And many of the findings of the court around the Trump organization's properties in question, e.g., MarALago, are completely ridiculous.
And in the context of real estate valuations which are notoriously subjective. If a person thought the value of their property was what they could immediately sell it for then I wouldn't currently own it. There are rampant examples, especially when talking about expensive or unique properties, which sit empty and "overpriced" for significant periods of time until a party comes along and pays the "overpriced" amount because they value it in similar ways to the owner.
there are other enforcement actions under the executive law and recently, but they're not in similar situations which matters because of the way the broadly worded law is written, what it was written for, and the purpose of its existence and broad authority
this was pure political persecution where AG James used the government to force a private business to open all their books and communications for the last decade+, combed through them (while leaking repeatedly to the press), and then crafted a ridiculous, tenuously supported case against a political opponent which she promised she was going to harm
AG James uses her position to harm political opponents through the process of being investigated. She issues endless demands for documents and interviews to people and organizations she doesn't like to harm them with famous examples being the NRA and VDARE. The law is no shield to her victims and instead is used to victimize them.
I find it hard to believe people defending this case or AG James are doing anything other than who/whom analysis and motivation.
Yeah, my general impression is that the people defending James could be characterized (at least in this thread) as "partisan hacks." i.e. the starting point of the analysis is that the Tribe must be defended at all costs and then they marshal whatever facts or argument they can to support that position.
In this thread, I've seen numerous arguments in defense of Letitia James which, as far as I can tell, do not stand up to even mild scrutiny. (For example the claim that anyone would be prosecuted (or sued) by the state over what Trump allegedly did.) It's hard to see why anyone would do this unless they had an "arguments as soldiers" mentality.
and whenever seriously pressed, they'll stop responding (or only respond with some short nitpick which is also regularly wrong and misleading) and then you'll see them at some later time attempting the same characterizations they now know are at best misleading and some will be even more confident in their posts
if I made a post and was corrected in any way, even if someone added in important context which changes how it should be interpreted by those who don't know the full picture, I would not show up to a board later attempting to pretend it never happened and I really struggle to believe a person who doesn't is acting in good faith
I don't see this all the time, but I agree it happens pretty regularly.
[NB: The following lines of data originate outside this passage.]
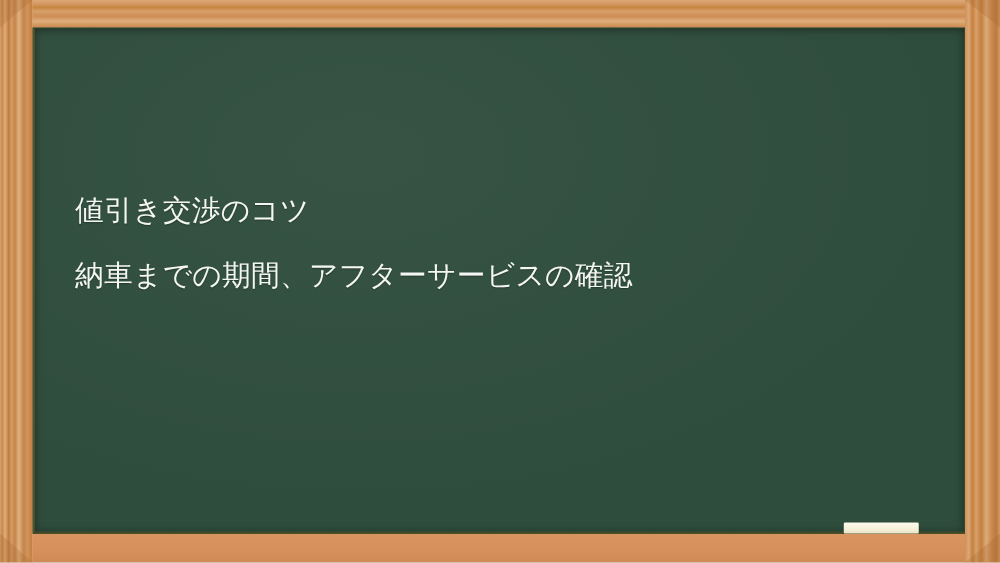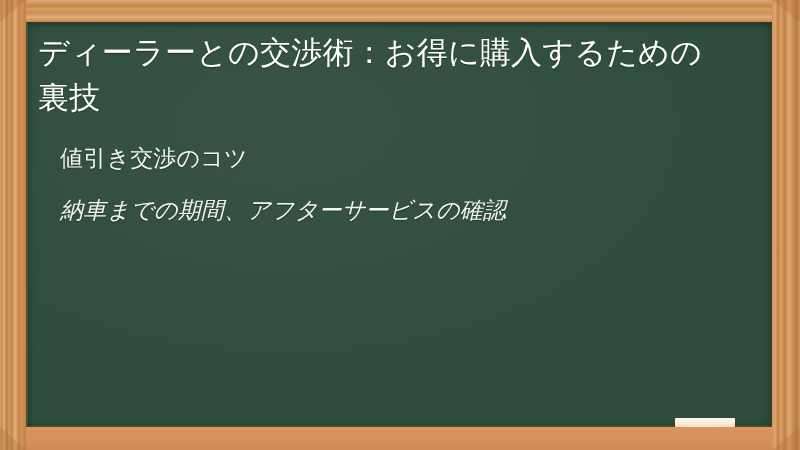"ディーラーとの交渉術：お得に購入するための裏技" div.board-title { html: <div>ディーラーとの交渉術：お得に購入するための裏技</div> -> none }
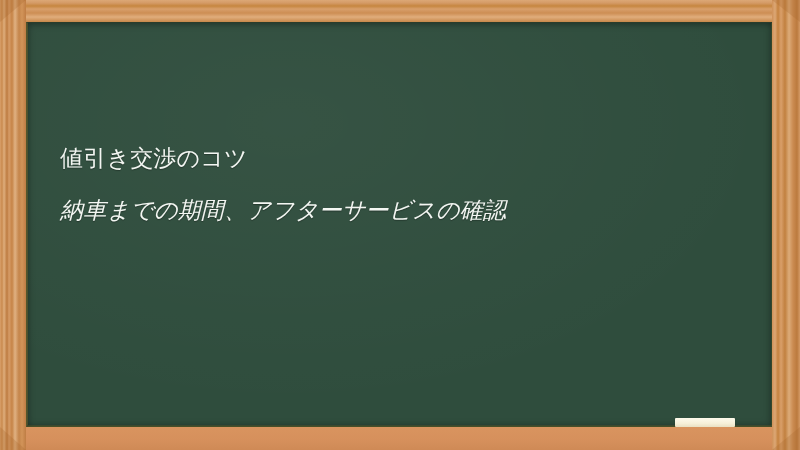"値引き交渉のコツ" .bullet-list { top: 121px -> 131px }
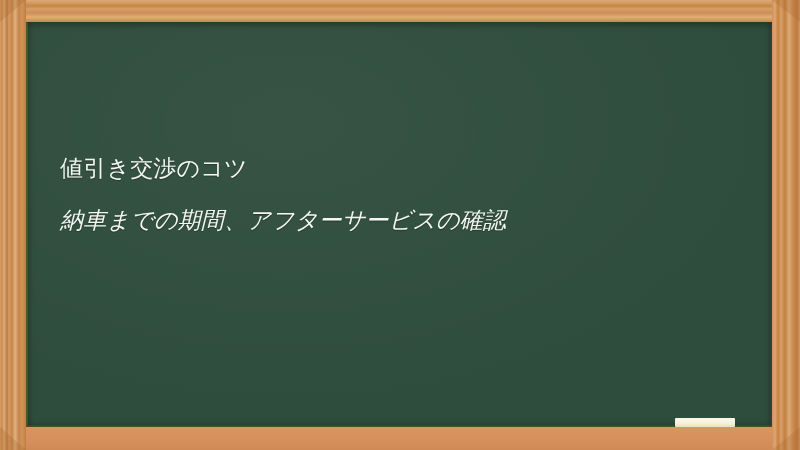"納車までの期間、アフターサービスの確認" .bullet-list li:last-child { font-style: italic -> none }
Right, I think that a lot of the time it's just a slightly more sophisticated form of consensus-building. i.e. you repeat the talking points and arguments of your Tribe, and if enough people do it, it drives out people who dissent (because it's uncomfortable to argue against a chorus of people), which creates the illusion of consensus, which then becomes reality, since most people want to be popular and liked and will just go along with whatever is perceived to be the popular view.